* _WORK ORDER_
Within the material below, how many lines contain the word "content"? Give that number only.

▼

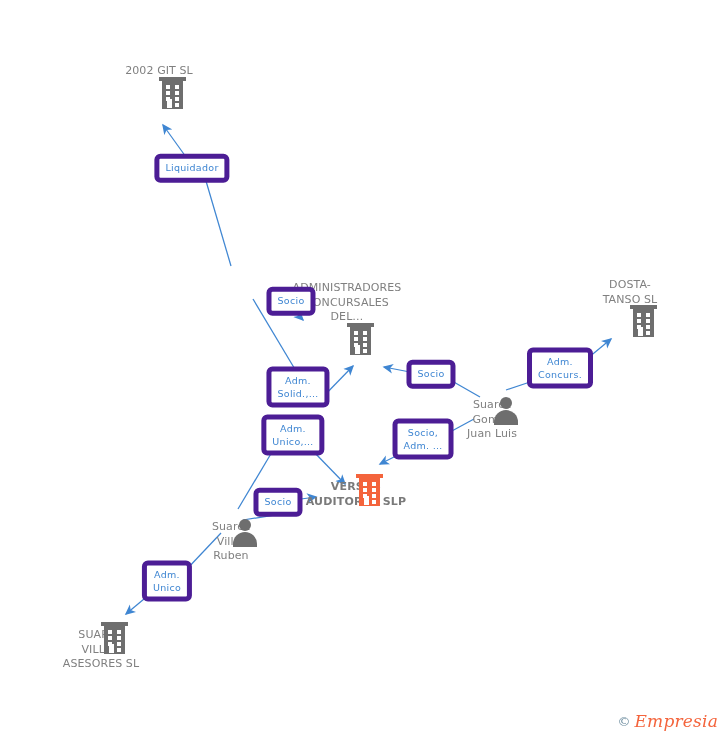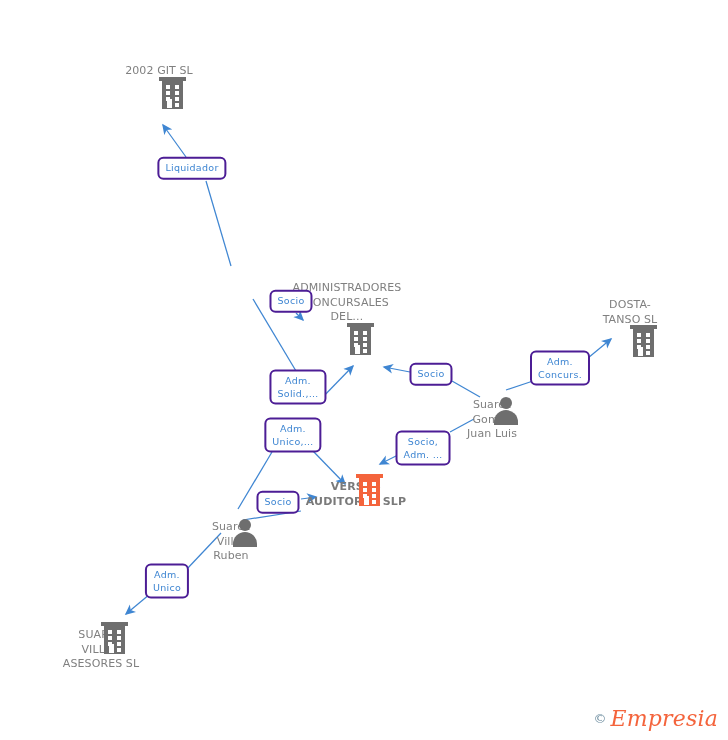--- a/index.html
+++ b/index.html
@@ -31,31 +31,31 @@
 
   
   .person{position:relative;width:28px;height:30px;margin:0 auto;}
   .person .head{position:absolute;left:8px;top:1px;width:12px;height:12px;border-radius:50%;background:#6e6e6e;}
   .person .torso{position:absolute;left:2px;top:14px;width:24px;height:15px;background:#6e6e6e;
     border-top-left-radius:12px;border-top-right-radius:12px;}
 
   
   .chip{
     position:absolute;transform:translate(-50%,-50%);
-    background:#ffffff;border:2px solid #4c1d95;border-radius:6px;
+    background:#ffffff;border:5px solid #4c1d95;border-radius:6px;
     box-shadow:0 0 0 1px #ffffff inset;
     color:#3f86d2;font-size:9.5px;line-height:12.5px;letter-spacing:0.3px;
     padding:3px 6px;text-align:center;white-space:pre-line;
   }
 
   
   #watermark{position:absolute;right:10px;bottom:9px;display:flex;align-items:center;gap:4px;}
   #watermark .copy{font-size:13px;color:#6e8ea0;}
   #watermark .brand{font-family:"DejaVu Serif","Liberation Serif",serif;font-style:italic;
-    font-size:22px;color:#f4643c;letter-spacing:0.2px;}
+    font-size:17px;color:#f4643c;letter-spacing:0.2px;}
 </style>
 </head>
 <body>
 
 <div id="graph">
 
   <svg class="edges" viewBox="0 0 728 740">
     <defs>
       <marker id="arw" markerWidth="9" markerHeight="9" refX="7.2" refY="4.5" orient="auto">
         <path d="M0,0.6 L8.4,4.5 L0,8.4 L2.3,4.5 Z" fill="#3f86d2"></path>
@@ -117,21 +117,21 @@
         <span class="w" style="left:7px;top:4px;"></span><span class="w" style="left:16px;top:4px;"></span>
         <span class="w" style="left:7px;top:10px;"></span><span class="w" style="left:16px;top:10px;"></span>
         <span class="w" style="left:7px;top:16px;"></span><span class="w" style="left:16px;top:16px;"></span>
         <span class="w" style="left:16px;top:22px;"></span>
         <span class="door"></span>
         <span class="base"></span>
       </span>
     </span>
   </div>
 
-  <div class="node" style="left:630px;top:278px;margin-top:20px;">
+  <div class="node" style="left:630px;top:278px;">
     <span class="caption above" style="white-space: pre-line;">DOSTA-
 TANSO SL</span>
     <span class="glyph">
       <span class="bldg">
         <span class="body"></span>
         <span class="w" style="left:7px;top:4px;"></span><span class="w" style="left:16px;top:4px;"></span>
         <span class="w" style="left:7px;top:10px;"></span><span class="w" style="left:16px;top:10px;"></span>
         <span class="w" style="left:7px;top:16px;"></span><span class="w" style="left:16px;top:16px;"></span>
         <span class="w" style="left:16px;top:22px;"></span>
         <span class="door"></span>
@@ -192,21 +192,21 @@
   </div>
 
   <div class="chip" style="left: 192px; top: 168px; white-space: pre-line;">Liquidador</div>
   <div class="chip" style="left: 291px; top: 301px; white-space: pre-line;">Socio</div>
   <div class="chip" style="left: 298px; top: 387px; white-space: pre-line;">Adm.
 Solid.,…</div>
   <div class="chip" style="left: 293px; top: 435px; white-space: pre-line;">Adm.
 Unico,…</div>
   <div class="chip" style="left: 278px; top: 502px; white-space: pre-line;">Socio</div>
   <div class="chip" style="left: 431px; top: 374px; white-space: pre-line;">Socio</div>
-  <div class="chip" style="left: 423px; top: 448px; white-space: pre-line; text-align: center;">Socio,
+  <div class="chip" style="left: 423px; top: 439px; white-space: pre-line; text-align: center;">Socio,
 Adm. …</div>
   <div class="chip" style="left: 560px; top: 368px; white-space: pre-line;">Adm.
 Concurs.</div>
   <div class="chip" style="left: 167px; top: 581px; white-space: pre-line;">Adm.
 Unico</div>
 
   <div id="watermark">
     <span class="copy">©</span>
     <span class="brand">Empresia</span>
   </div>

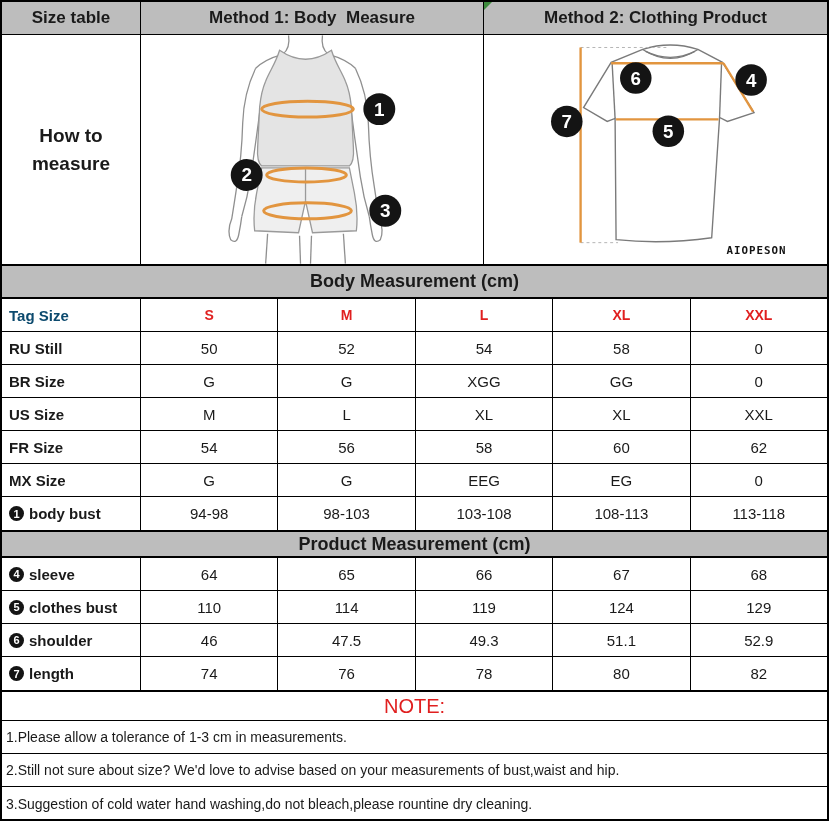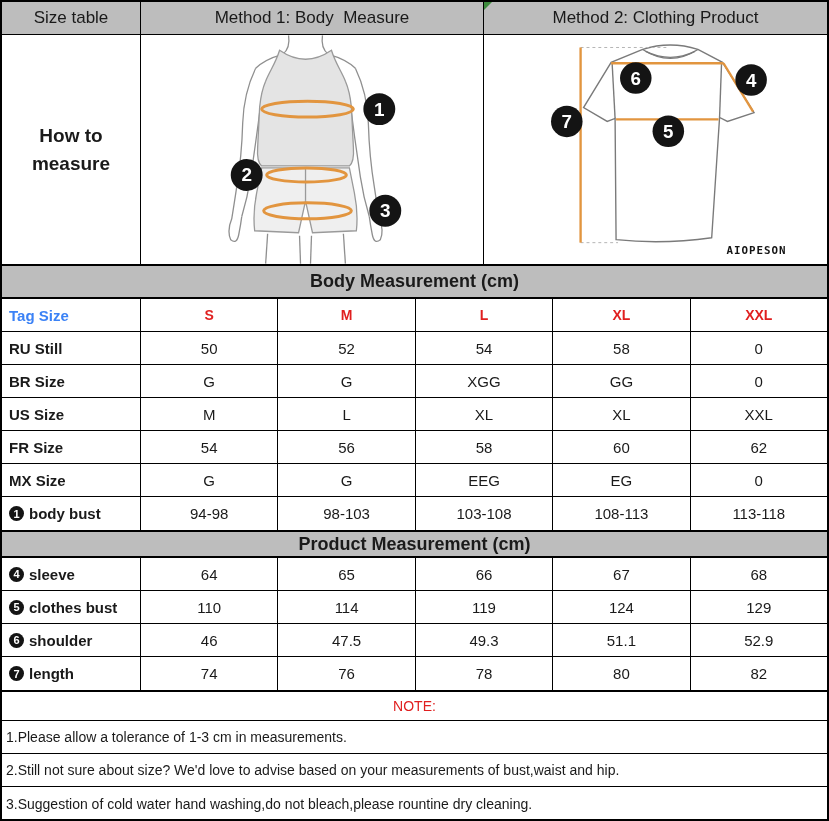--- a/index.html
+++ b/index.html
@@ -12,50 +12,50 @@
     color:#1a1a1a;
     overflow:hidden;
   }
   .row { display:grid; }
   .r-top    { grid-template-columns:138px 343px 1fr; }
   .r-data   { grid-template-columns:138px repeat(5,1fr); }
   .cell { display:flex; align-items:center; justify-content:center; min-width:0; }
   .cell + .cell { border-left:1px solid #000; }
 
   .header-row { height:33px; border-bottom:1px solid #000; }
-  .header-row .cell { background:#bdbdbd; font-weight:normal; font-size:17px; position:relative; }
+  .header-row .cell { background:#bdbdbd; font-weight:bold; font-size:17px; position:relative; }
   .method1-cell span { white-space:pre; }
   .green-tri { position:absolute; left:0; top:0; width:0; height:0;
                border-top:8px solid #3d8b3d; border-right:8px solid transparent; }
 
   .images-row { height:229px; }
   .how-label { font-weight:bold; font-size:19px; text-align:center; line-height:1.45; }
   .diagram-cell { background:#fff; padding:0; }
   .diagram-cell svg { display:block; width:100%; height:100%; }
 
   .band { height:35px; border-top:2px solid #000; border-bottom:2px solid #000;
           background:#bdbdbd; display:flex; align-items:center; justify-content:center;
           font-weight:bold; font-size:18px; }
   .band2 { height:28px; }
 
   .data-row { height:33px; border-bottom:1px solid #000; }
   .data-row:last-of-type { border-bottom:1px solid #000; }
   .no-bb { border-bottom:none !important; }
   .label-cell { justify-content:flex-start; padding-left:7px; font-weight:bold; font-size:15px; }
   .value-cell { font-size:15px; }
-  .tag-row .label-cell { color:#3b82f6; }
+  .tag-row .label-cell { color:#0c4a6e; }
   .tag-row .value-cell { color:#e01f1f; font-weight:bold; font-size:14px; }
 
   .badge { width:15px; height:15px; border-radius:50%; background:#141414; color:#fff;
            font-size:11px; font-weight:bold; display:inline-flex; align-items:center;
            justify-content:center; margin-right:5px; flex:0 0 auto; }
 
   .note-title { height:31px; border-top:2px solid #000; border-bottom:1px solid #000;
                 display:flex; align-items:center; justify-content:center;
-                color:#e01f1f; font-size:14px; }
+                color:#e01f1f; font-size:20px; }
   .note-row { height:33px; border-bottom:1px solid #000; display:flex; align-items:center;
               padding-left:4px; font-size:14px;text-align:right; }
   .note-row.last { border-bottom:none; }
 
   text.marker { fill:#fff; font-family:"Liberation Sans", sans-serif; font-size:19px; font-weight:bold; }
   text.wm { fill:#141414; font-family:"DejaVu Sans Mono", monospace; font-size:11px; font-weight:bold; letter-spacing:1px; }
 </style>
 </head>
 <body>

▲

* _RESPONSE TO THE EXERCISE_
5